Andreas Schieder: Naturfreund am Rathaus-Pfad
Mit Andreas Schieder bewirbt sich auch ein Bundespolitiker um das mächtige Amt des Wiener SPÖ-Chefs. Der 48-Jährige, der während der vergangenen vier Jahre ziemlich souverän den Parlamentsklub der Sozialdemokraten gelenkt hatte, wird so zum Kandidaten der Parteilinken, obwohl er eigentlich vor allem Pragmatiker ist.
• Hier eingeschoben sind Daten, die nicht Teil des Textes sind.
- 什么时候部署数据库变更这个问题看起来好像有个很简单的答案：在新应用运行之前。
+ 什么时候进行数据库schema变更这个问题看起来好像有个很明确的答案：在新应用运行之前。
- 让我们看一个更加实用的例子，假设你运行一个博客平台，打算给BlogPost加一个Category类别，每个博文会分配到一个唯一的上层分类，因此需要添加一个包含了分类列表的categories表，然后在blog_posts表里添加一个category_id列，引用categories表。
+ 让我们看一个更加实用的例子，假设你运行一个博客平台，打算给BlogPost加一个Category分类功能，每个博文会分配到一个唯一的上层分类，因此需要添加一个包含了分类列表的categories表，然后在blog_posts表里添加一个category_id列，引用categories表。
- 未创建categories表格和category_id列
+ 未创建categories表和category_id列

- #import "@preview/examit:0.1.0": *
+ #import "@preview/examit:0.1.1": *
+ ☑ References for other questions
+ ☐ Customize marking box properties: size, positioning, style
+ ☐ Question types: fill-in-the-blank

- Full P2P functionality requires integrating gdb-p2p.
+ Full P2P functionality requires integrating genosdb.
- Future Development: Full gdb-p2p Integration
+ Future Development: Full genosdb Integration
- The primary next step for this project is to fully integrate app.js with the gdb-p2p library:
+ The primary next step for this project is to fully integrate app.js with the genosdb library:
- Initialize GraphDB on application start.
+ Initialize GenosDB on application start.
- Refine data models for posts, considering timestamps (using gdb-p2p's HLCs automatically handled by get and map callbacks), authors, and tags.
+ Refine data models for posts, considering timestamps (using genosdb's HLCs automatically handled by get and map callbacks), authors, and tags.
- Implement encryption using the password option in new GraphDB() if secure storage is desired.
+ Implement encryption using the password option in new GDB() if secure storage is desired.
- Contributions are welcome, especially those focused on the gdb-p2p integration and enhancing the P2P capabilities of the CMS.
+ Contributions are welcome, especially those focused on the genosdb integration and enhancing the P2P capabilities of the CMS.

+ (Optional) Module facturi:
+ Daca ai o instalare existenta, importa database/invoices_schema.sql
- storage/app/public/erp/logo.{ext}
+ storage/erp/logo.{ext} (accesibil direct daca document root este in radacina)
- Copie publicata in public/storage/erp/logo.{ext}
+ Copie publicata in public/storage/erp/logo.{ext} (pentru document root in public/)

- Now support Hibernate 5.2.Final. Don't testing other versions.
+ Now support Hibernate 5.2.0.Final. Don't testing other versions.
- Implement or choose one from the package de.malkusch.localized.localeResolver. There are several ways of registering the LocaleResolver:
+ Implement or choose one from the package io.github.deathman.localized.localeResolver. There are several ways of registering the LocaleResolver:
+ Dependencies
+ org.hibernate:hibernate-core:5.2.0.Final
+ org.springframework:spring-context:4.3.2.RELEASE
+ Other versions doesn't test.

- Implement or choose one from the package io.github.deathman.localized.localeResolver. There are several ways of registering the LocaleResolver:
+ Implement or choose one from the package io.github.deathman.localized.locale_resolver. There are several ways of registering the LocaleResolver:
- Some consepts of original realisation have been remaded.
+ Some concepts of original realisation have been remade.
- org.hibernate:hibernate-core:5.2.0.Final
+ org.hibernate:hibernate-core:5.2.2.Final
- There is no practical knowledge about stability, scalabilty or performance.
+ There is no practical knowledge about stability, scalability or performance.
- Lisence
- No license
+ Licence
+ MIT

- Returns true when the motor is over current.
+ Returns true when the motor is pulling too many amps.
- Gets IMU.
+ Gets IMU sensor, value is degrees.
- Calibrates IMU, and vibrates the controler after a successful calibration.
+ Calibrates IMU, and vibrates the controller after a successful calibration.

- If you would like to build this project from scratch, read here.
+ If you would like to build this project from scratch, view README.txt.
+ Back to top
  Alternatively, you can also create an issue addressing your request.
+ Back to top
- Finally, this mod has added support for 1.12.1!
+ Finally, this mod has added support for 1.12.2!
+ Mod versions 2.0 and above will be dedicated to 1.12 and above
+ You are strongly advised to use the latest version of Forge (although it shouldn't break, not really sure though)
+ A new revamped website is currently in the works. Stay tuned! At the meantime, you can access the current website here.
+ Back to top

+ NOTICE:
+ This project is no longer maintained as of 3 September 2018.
An sich gilt Schieder nicht unbedingt als politischer Hasardeur. Darum mag es manche verwundern, dass er das Risiko des Duells mit Wohnbaustadtrat Michael Ludwig eingeht, obwohl die Chancen trotz zumindest stiller Unterstützung von Amtsinhaber Michael Häupl nicht über 50:50 hinausgehen. Doch wird auch ihm bewusst sein, dass es wohl die einzige Gelegenheit ist, das in letzter Konsequenz angestrebte Amt des Bürgermeisters zu erlangen. Wer sich diesmal durchsetzt, dürfte einige Zeit das Rathaus besetzen, sofern Wien überhaupt rot bleibt.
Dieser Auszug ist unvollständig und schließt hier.